Have you heard from them yet? We applied for uk visa over 3 months ago WITH priority service and still haven't heard anything from them!


----------



## Ukapp (Apr 4, 2013)

miniS said:


> Have you heard from them yet? We applied for uk visa over 3 months ago WITH priority service and still haven't heard anything from them!


Hi no not heard a thing from them but I'm trying not to think about it but if you applied priority you should of received your visa within 3-4 weeks even quicker in some cases. Unfortunately I didn't know about priority service and when I did they had sent my application to Sheffield uk but u should email them an enquiry as to why it's taking yours so long especially if you have paid extra thanks and let me know how you get on. Good luck


----------



## miniS (Apr 21, 2013)

We thought that we'd here from them much sooner too. I'm going to email them and will let you know how I get on. Good luck to you too, hope you here something soon!


----------



## miniS (Apr 21, 2013)

So I emailed worldbridge and I got a reply from them saying "due to the nature of your request it is being escalated for detailed research."

Not intirely sure what that means. Will they be contacting ukba to ask what's taking them so long?
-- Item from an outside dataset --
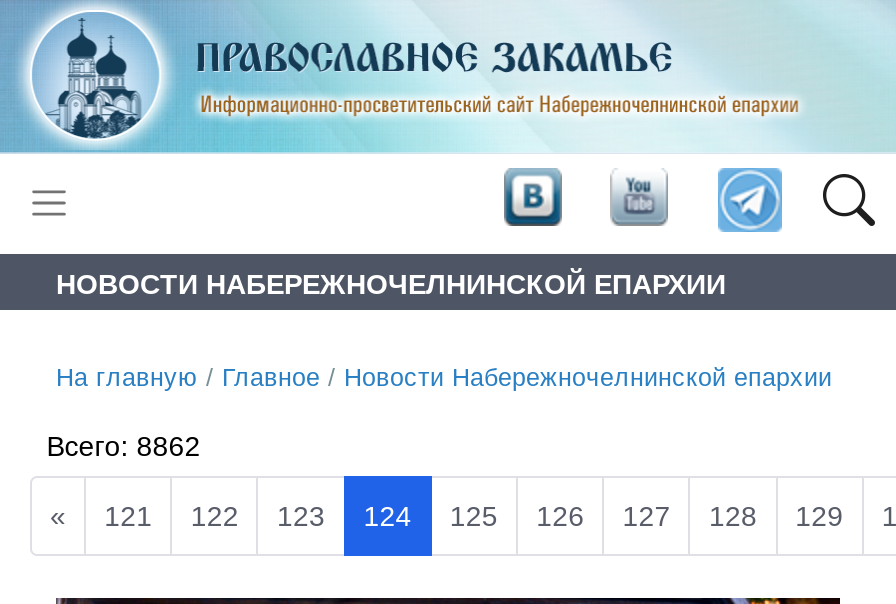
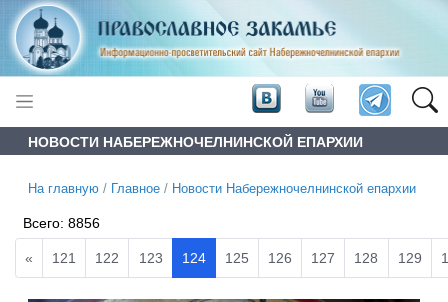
- Всего: 8862
+ Всего: 8856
I feel like like this is just a default email that they send to everyone, is this true?


----------



## Ukapp (Apr 4, 2013)

miniS said:


> So I emailed worldbridge and I got a reply from them saying "due to the nature of your request it is being escalated for detailed research."
> 
> Not intirely sure what that means. Will they be contacting ukba to ask what's taking them so long?
> 
> I feel like like this is just a default email that they send to everyone, is this true?


I would imagine world bridge that means even they are surprised as to why your priority application is taking so long when it hoildays be processed a lot quicker.


----------